As pessoas radicalizadas pelo grupo ou atraídas pela sua ideologia podem ter acesso a formação com um dos afiliados do grupo, que é o que os atiradores de Bondi podem ter feito no sul das Filipinas, onde o grupo Abu Sayyaf mantém uma insurgência de longa data.
O professor Sabaileh disse que foi dada menos atenção às Filipinas do que aos focos tradicionais do terrorismo islâmico, permitindo aos recrutas acesso a formação, financiamento e apoio logístico.
“Porque não houve atenção”
disse.
“(Em comparação com) o Afeganistão e o Paquistão, como costumava acontecer historicamente. Não é mais tão fácil. Todos os olhos estão abertos. Mas as Filipinas representam, de certa forma, um novo centro. (Há) menos atenção, menos controle, eles podem ser facilmente misturados. Há muitos, digamos, problemas diferentes no país.
“Historicamente, há a presença destes elementos radicais. Existem centros operacionais para eles na Ásia e nas Filipinas. Penso que, de certa forma, houve menos controlo ou menos atenção quando se tratou disso.”
As nações árabes e ocidentais também não conseguiram resolver a situação de milhares de prisioneiros e famílias que permanecem em cativeiro após a derrota militar do Estado Islâmico.
Dezenas de milhares de homens, mulheres e crianças (incluindo australianos) permanecem em campos e prisões com serviços precários no nordeste da Síria, representando um risco contínuo para a segurança e a estabilidade.

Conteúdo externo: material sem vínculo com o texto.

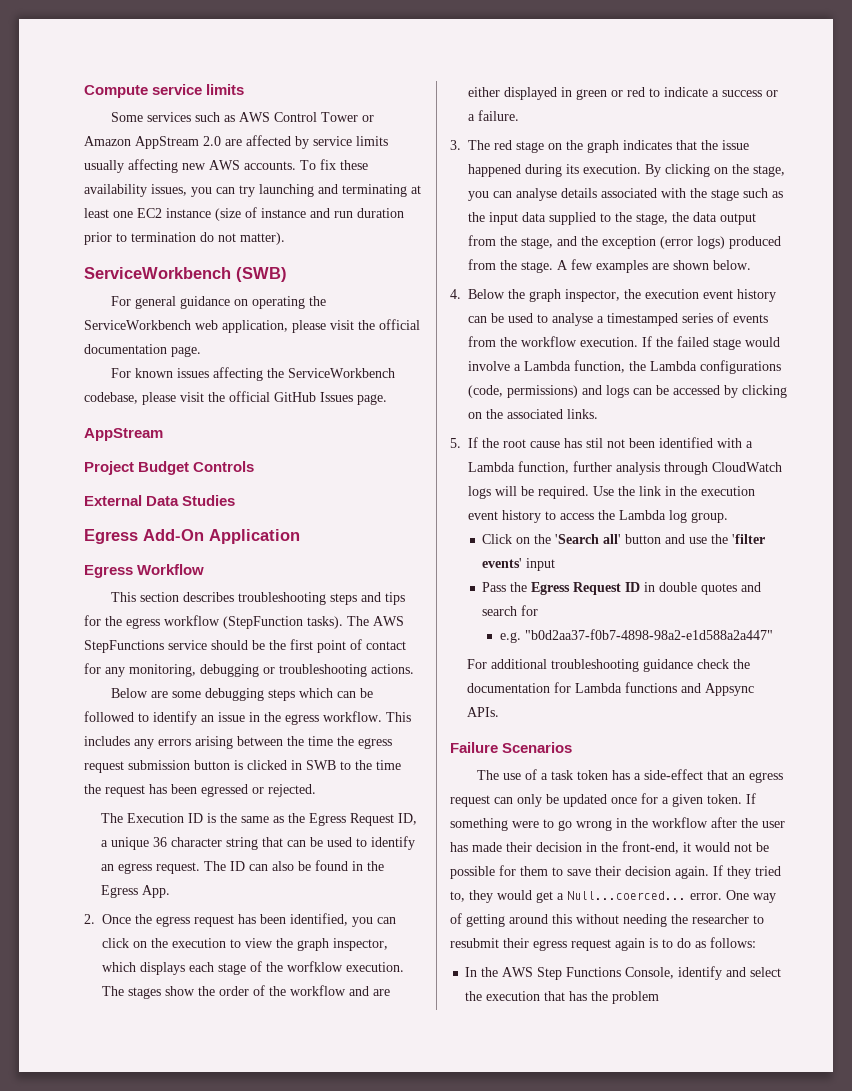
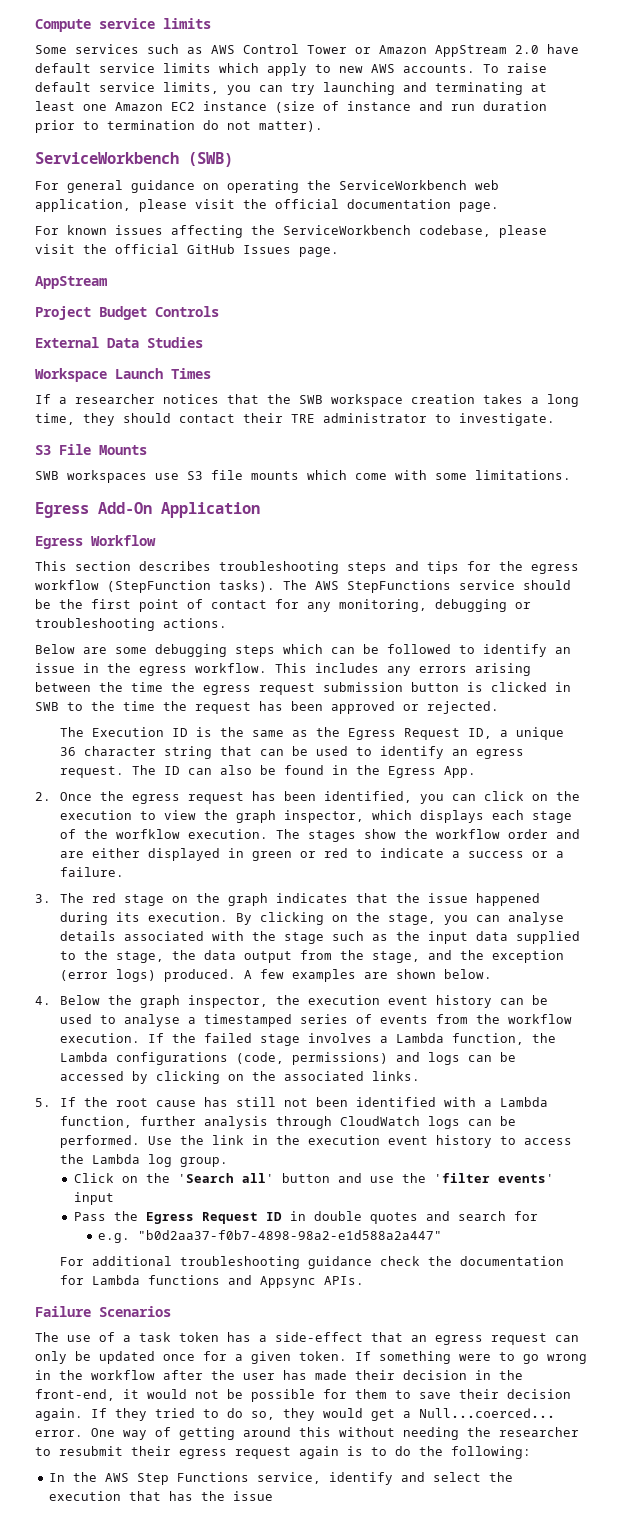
[225,135,388,149] [84,159,368,173] [84,184,187,197] are affected by service limits usually affecting new AWS accounts. To fix these availability issues, -> [547,44,579,54] [35,63,547,76] [35,82,219,94] have default service limits which apply to new AWS accounts. To raise default service limits,
(133, 214) none -> [115,102,163,111] Amazon
(236, 500) none -> [35,368,211,382] [35,394,579,407] [35,413,555,426] [35,444,147,455] [35,470,571,483] // Workspace Launch Times // If a researcher notices that the SWB workspace creation takes a long time, they should contact their TRE administrator to investigate. // S3 File Mounts // SWB workspaces use S3 file mounts which come with some limitations.
[201,784,248,797] egressed -> [331,701,395,714] approved
[219,985,346,996] order of the workflow -> [435,829,548,839] workflow order
[729,236,781,249] [468,259,553,273] produced from the stage. -> [163,969,236,982] produced.
[745,337,780,347] [468,361,510,371] would involve -> [307,1033,372,1043] involves
[586,438,603,448] stil -> [235,1097,276,1107] still
[495,486,589,499] will be required. -> [467,1116,516,1126] [59,1135,140,1148] can be performed.
[450,891,465,902] to, -> [203,1408,275,1420] to do so,
[695,937,756,948] as follows: -> [419,1446,531,1459] the following:
[625,967,675,979] Console, -> [256,1472,321,1484] service,
[612,991,660,1004] problem -> [232,1491,273,1501] issue

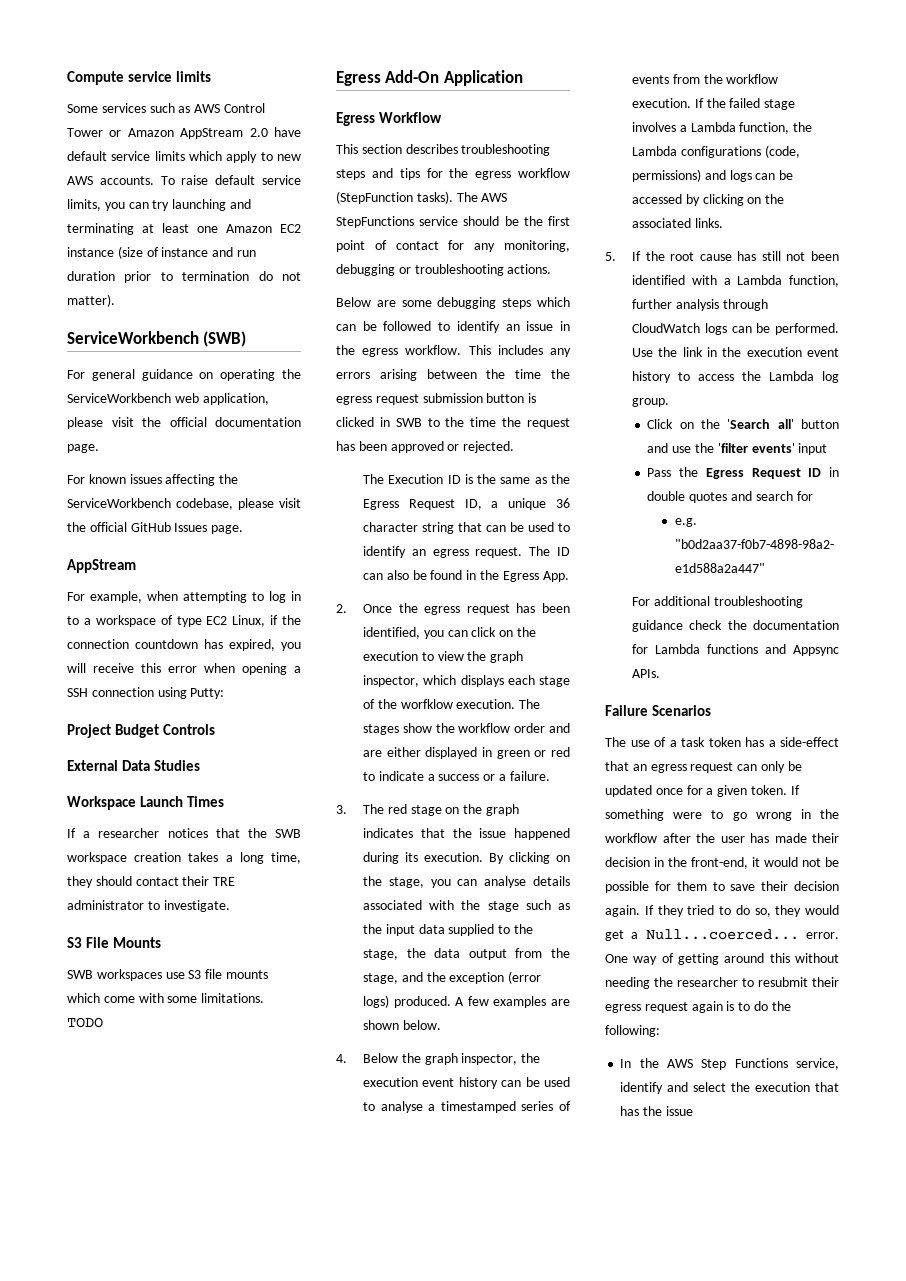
(107, 282) none -> [67,591,301,603] [67,615,301,627] [67,639,301,651] [67,663,301,675] [67,687,225,699] // For example, when attempting to log in to a workspace of type EC2 Linux, if the connection countdown has expired, you will receive this error when opening a SSH connection using Putty:
(571, 475) none -> [67,1017,103,1028] TODO

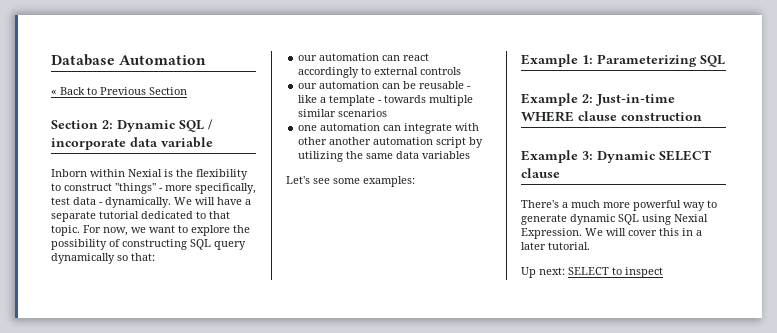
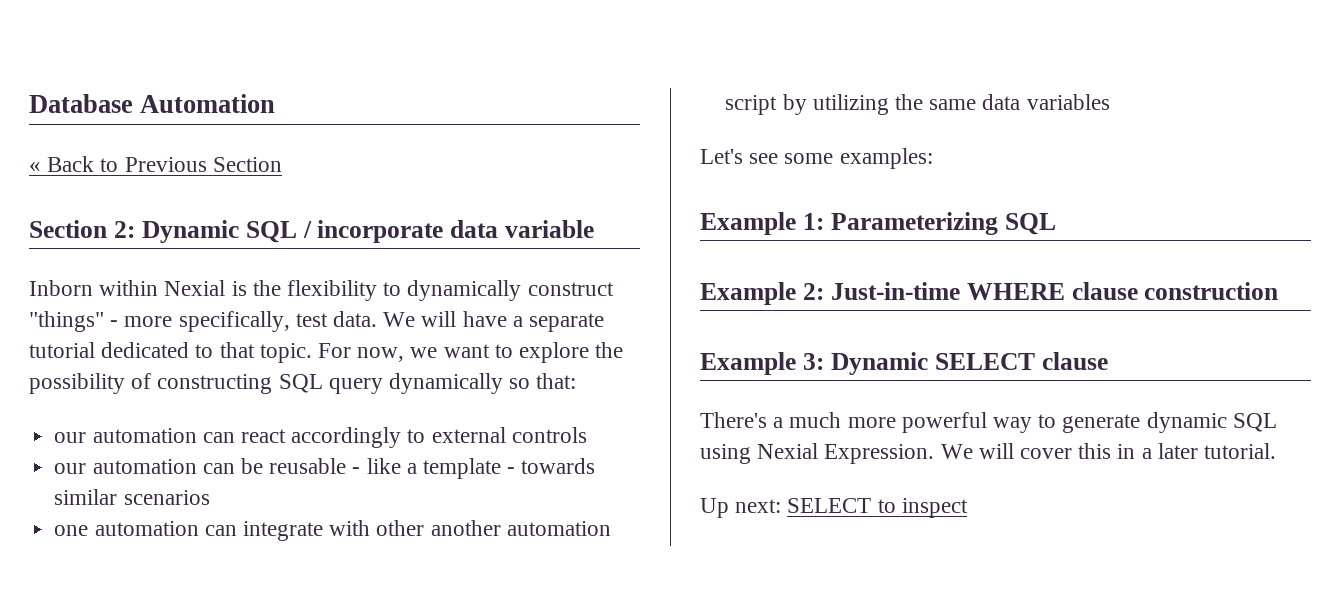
(61, 187) none -> [407,280,522,301] dynamically
[73,197,171,208] data - dynamically. -> [333,311,378,327] data.
[429,95,474,106] multiple -> (596, 466) none

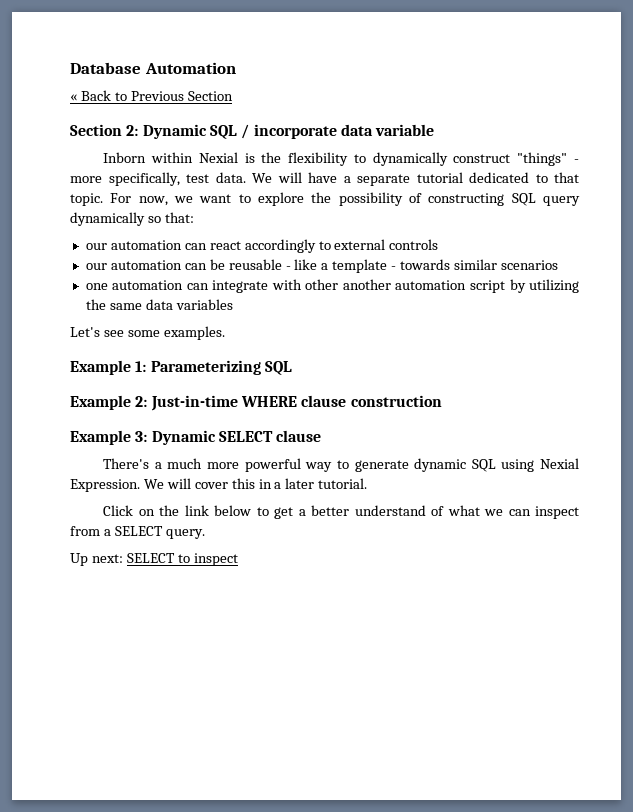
[839,148,933,169] examples: -> [163,326,225,340] examples.
(1277, 451) none -> [103,505,580,519] [70,526,205,539] // Click on the link below to get a better understand of what we can inspect from a SELECT query.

Enquanto a Austrália e outras nações orientais estão a renovar a sua atenção sobre o Estado Islâmico, os analistas acreditam que o grupo continuará a capitalizar a instabilidade, a desigualdade e a distracção ocidentais em pontos críticos de crise para consolidar e aumentar a sua influência e operações.
“No que diz respeito à aparência física, será limitado à Síria e ao Iraque… mas ao dar a impressão de que ainda são capazes de realizar operações e ataques em todo o mundo, penso que esta é outra estratégia à qual irão aderir e, de certa forma, tentar promover mais a nível mediático”, disse o professor Sabaileh.
“Portanto, acho que muitas operações agora podem estar relacionadas com a segurança (proveniente de) lobos solitários (através) dos modelos que vimos na Austrália ou noutros países. Penso que tirar partido desta atmosfera global é um dos seus objectivos.
“Basicamente, penso… no terreno iremos vê-los mais na Síria e no Iraque, mas darão a impressão de que estão por todo o lado, (e) irão ligar a maioria dos incidentes que podem ocorrer no mundo com a sua ideologia e talvez adoptá-la directa ou indirectamente.”